(Stored items from a collection)
= = = = = = =

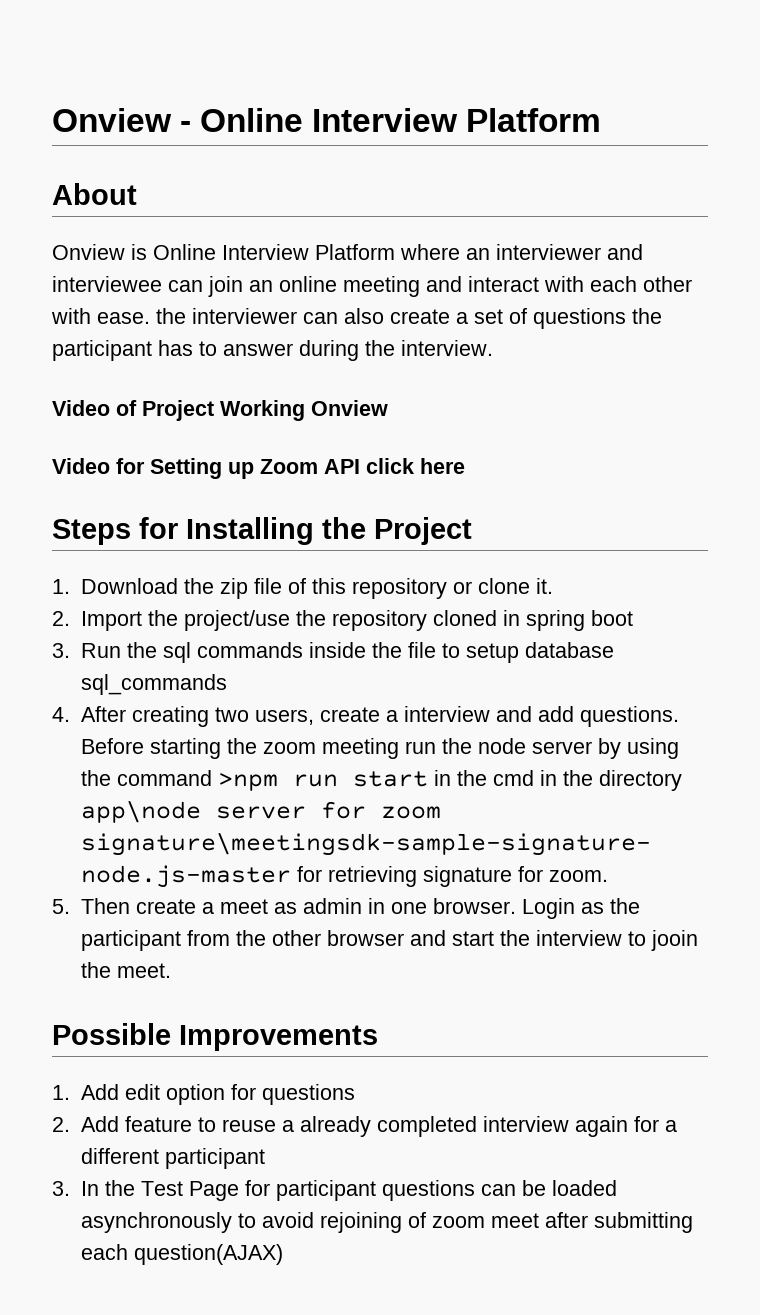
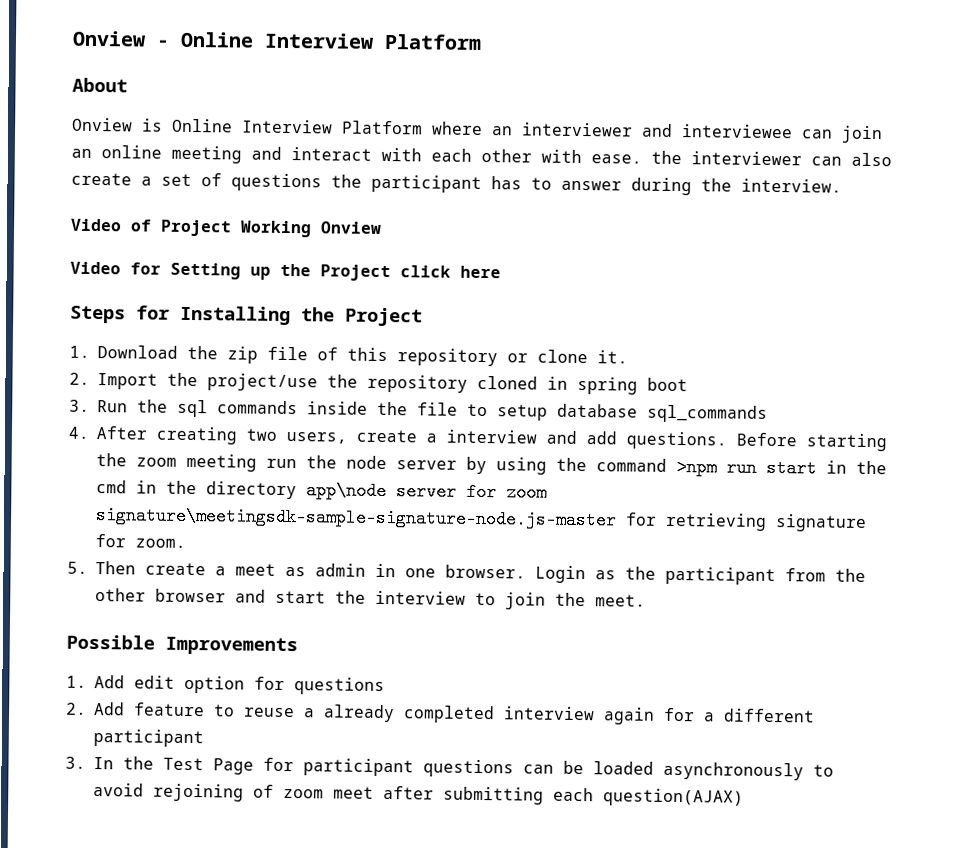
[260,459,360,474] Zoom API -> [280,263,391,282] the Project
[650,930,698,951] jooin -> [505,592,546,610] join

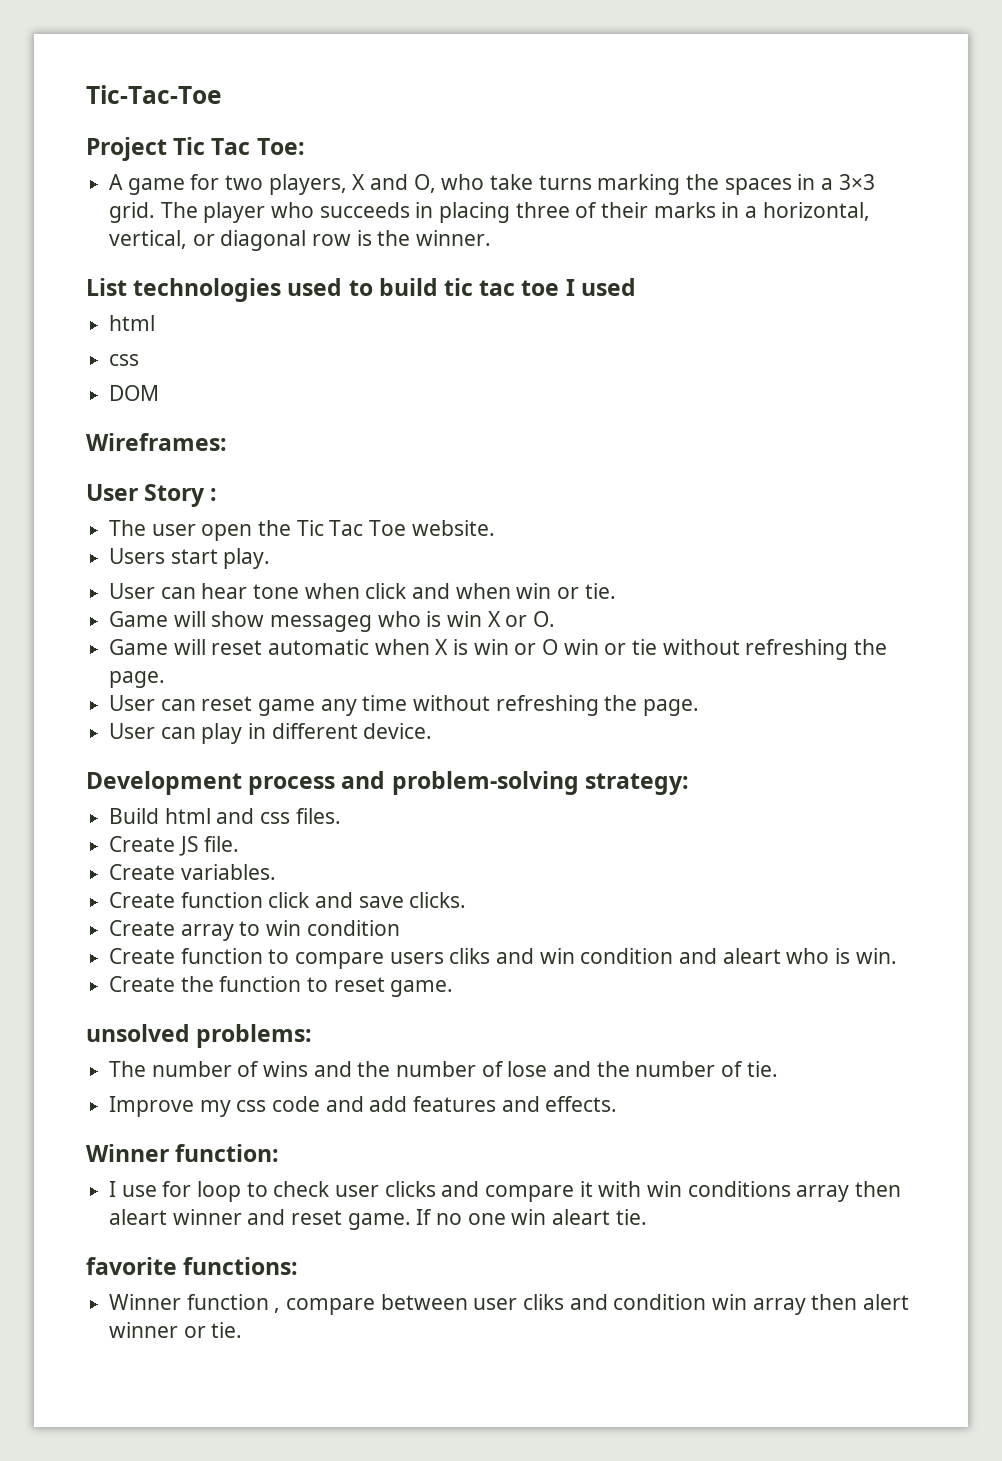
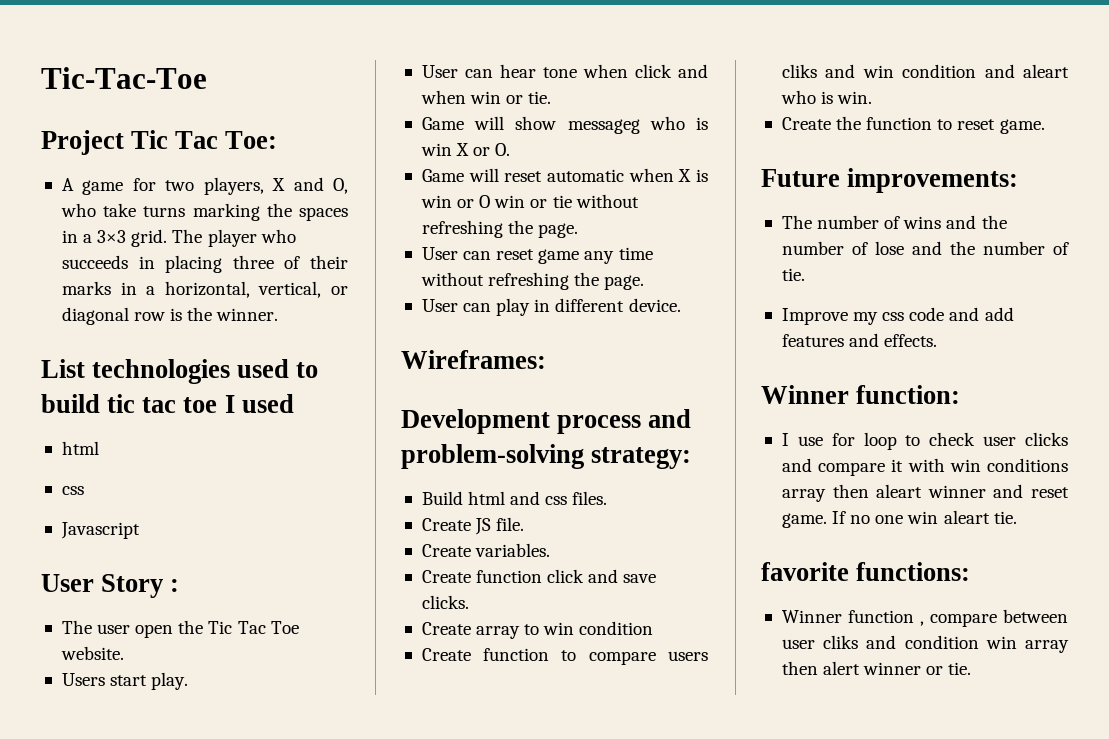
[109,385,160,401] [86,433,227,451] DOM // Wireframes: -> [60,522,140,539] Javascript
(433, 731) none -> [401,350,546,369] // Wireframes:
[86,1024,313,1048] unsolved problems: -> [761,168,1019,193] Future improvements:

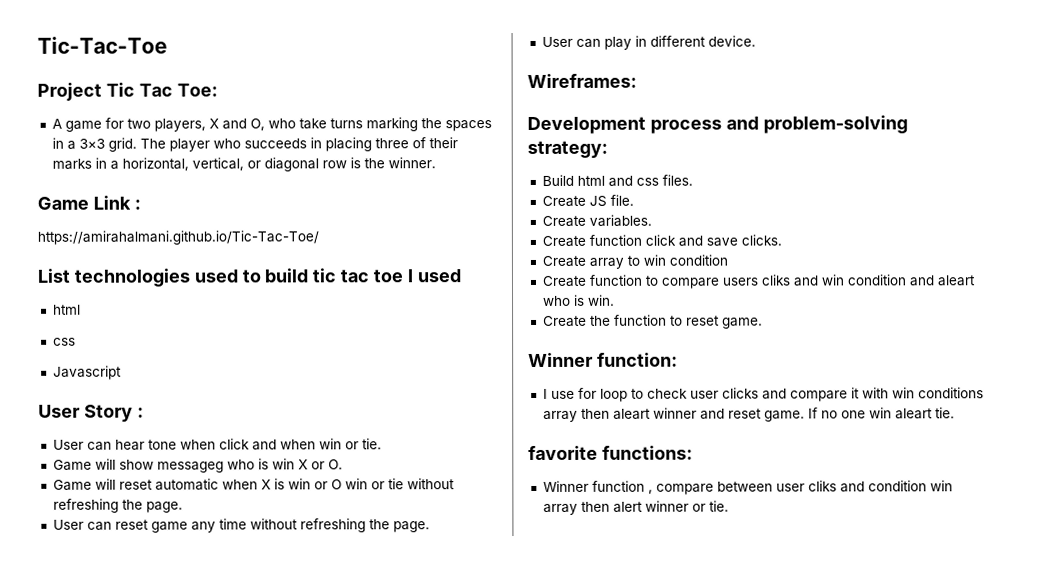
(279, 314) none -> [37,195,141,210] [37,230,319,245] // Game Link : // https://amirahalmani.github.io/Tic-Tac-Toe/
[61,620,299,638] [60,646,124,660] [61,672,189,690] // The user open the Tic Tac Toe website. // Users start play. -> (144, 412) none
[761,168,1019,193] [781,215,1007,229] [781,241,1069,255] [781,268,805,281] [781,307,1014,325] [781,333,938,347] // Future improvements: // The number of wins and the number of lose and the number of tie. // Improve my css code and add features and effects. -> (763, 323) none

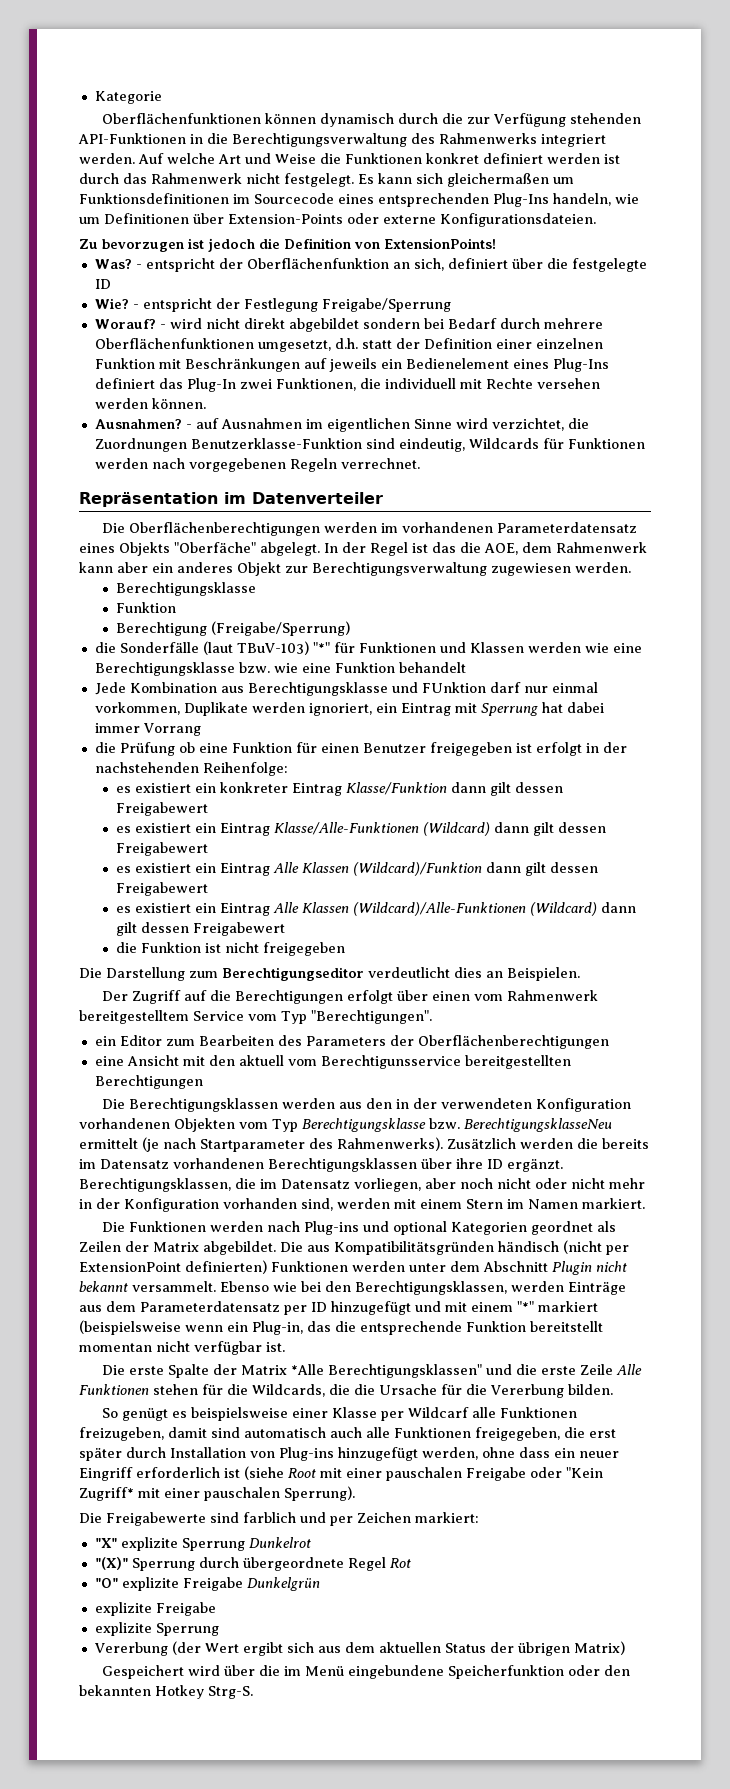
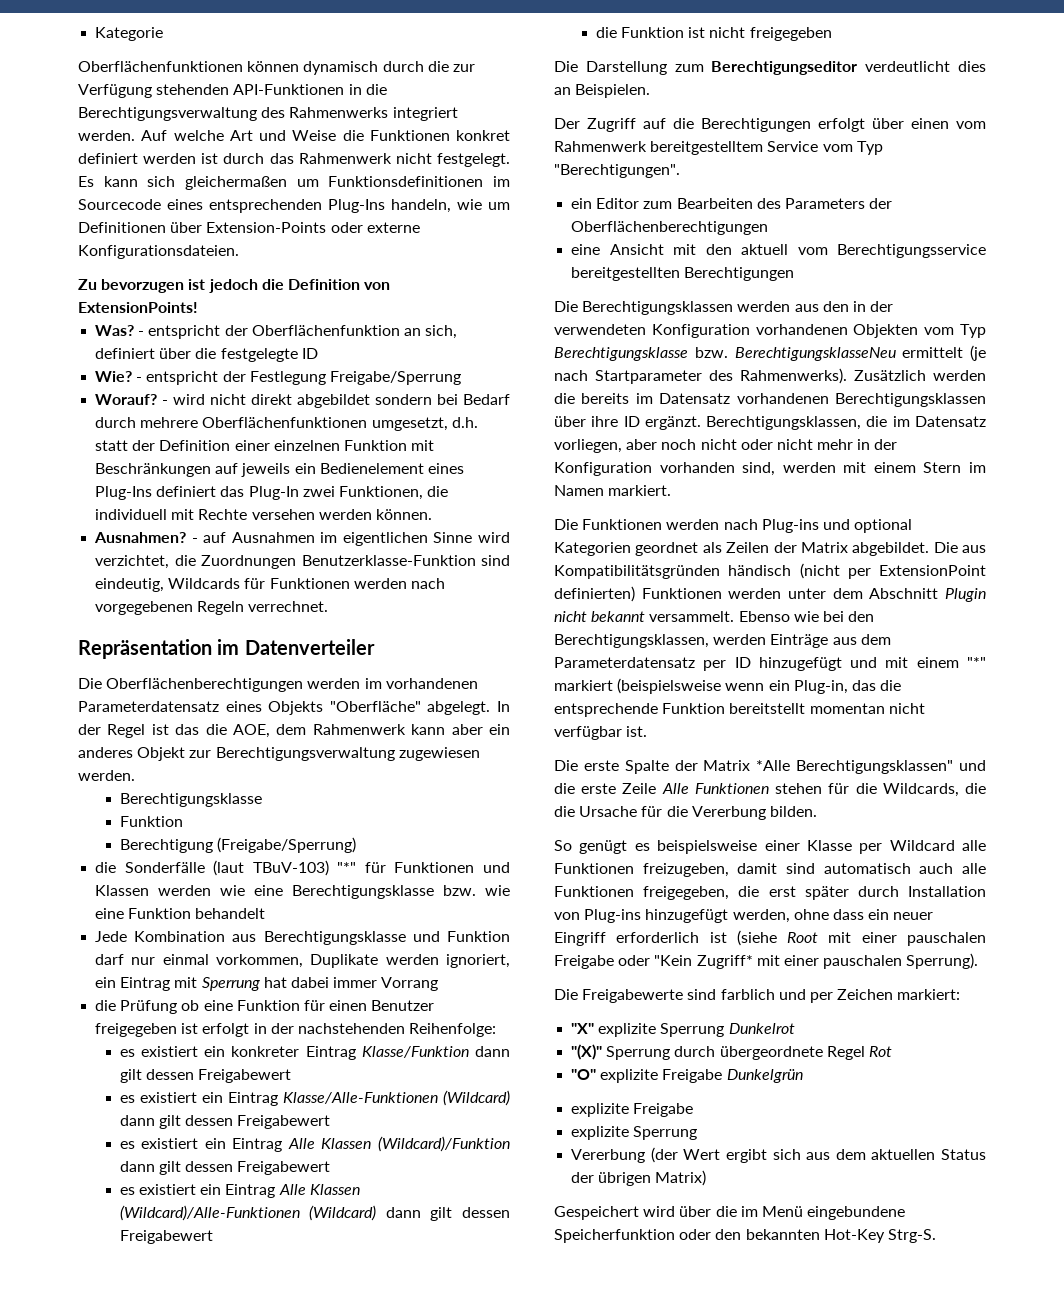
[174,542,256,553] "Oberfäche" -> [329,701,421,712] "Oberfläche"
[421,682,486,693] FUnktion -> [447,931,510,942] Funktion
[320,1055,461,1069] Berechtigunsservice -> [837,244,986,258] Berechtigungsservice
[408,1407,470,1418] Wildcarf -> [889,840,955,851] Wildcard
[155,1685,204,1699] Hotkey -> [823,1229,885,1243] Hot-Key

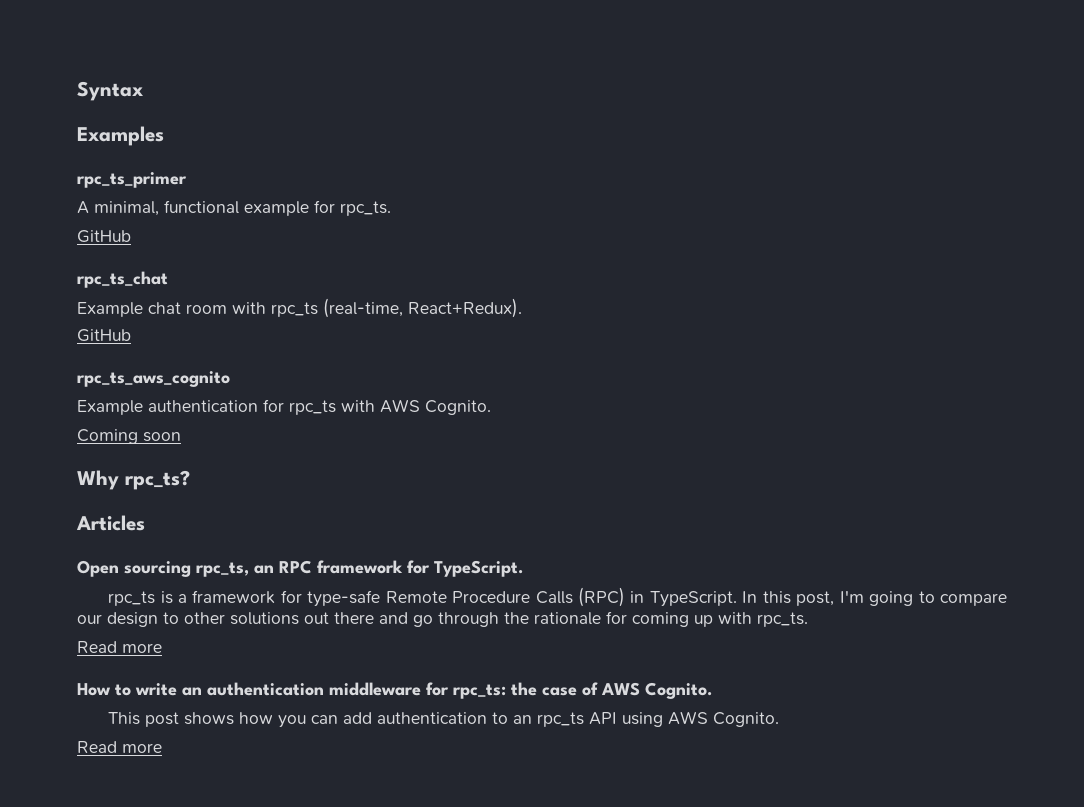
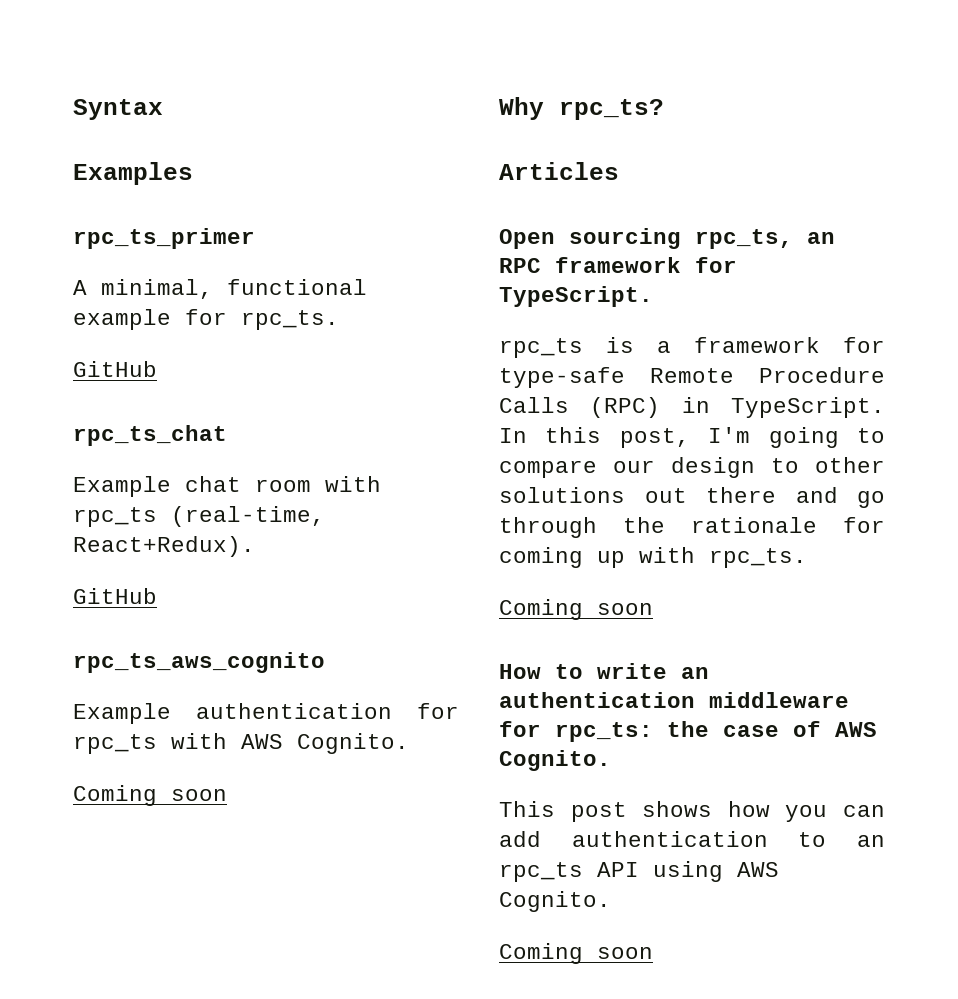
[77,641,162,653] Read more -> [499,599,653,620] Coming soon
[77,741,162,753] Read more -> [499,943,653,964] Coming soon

= = = = = = =

WHAT TO WORK ON » Print out the entries above word for word from the first line to the line containing "[86,1024,313,1048] unsolved problems: ->", both included, omitting the pictures.

RESULT FOR THIS EXERCISE »
[260,459,360,474] Zoom API -> [280,263,391,282] the Project
[650,930,698,951] jooin -> [505,592,546,610] join

[109,385,160,401] [86,433,227,451] DOM // Wireframes: -> [60,522,140,539] Javascript
(433, 731) none -> [401,350,546,369] // Wireframes:
[86,1024,313,1048] unsolved problems: -> [761,168,1019,193] Future improvements:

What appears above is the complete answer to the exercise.